*REQUIRED WORK*: Beginning with the line that contains "[485,221,634,235] torn paper" and concluding with the final line of the listing below, output each line exactly, and only those lines.
━━━━━━━━━━━━━━━━━━━━━━━━━━━━━━
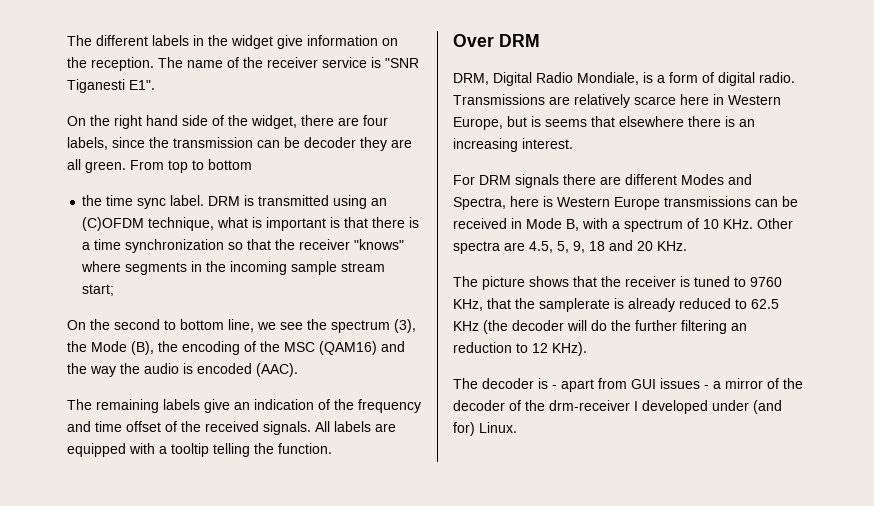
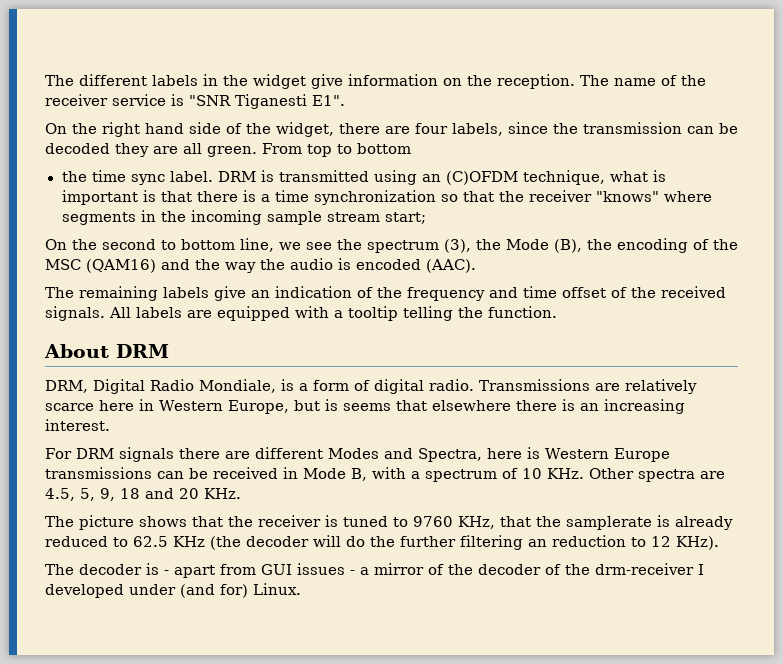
[304,137,356,148] decoder -> [45,143,110,154] decoded
[453,34,494,47] Over -> [44,344,109,358] About

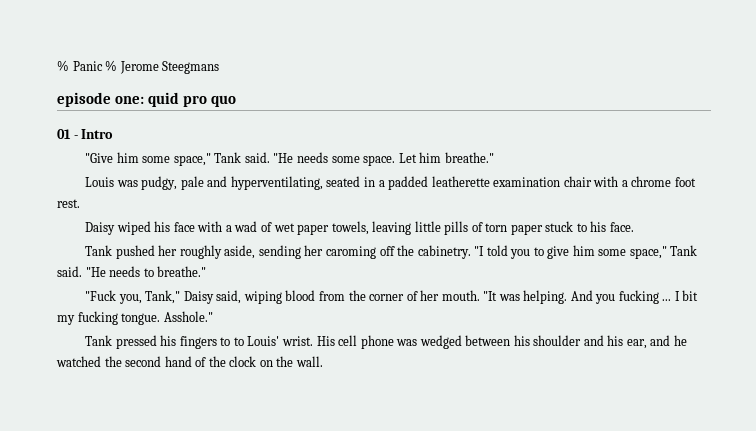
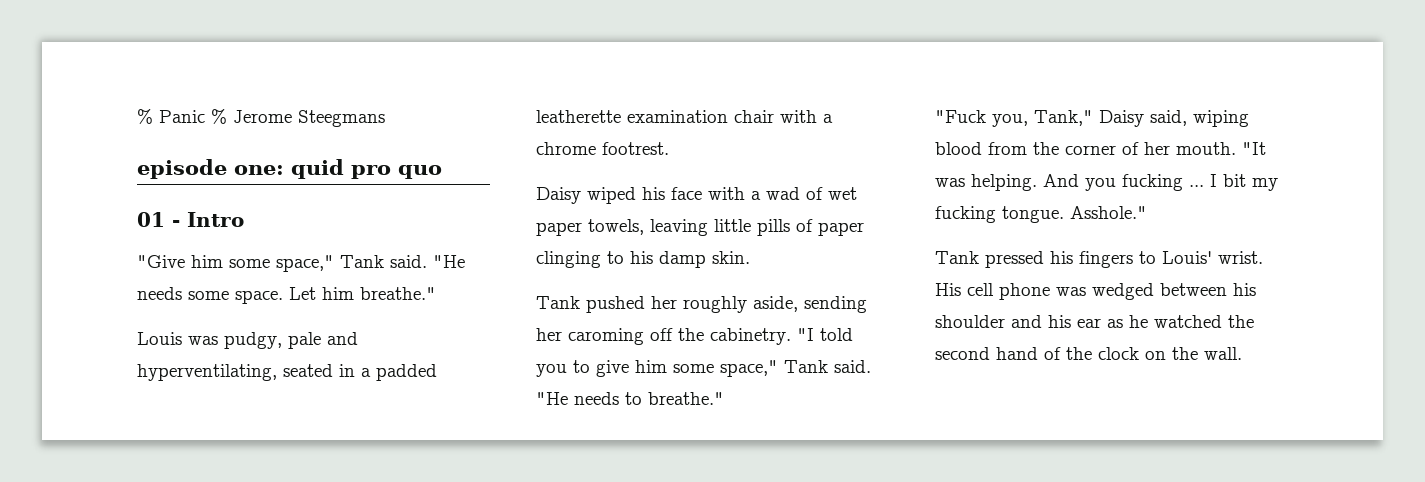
[674,177,696,187] [57,199,80,208] foot rest. -> [602,142,669,155] footrest.
[485,221,634,235] torn paper stuck to his face. -> [818,222,864,236] [536,251,750,268] paper clinging to his damp skin.
[233,337,244,346] to -> (1156, 257) none
[626,335,671,349] ear, and -> [1077,318,1123,328] ear as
━━━━━━━━━━━━━━━━━━━━━━━━━━━━━━
*RESULT OF THIS TASK*:
[485,221,634,235] torn paper stuck to his face. -> [818,222,864,236] [536,251,750,268] paper clinging to his damp skin.
[233,337,244,346] to -> (1156, 257) none
[626,335,671,349] ear, and -> [1077,318,1123,328] ear as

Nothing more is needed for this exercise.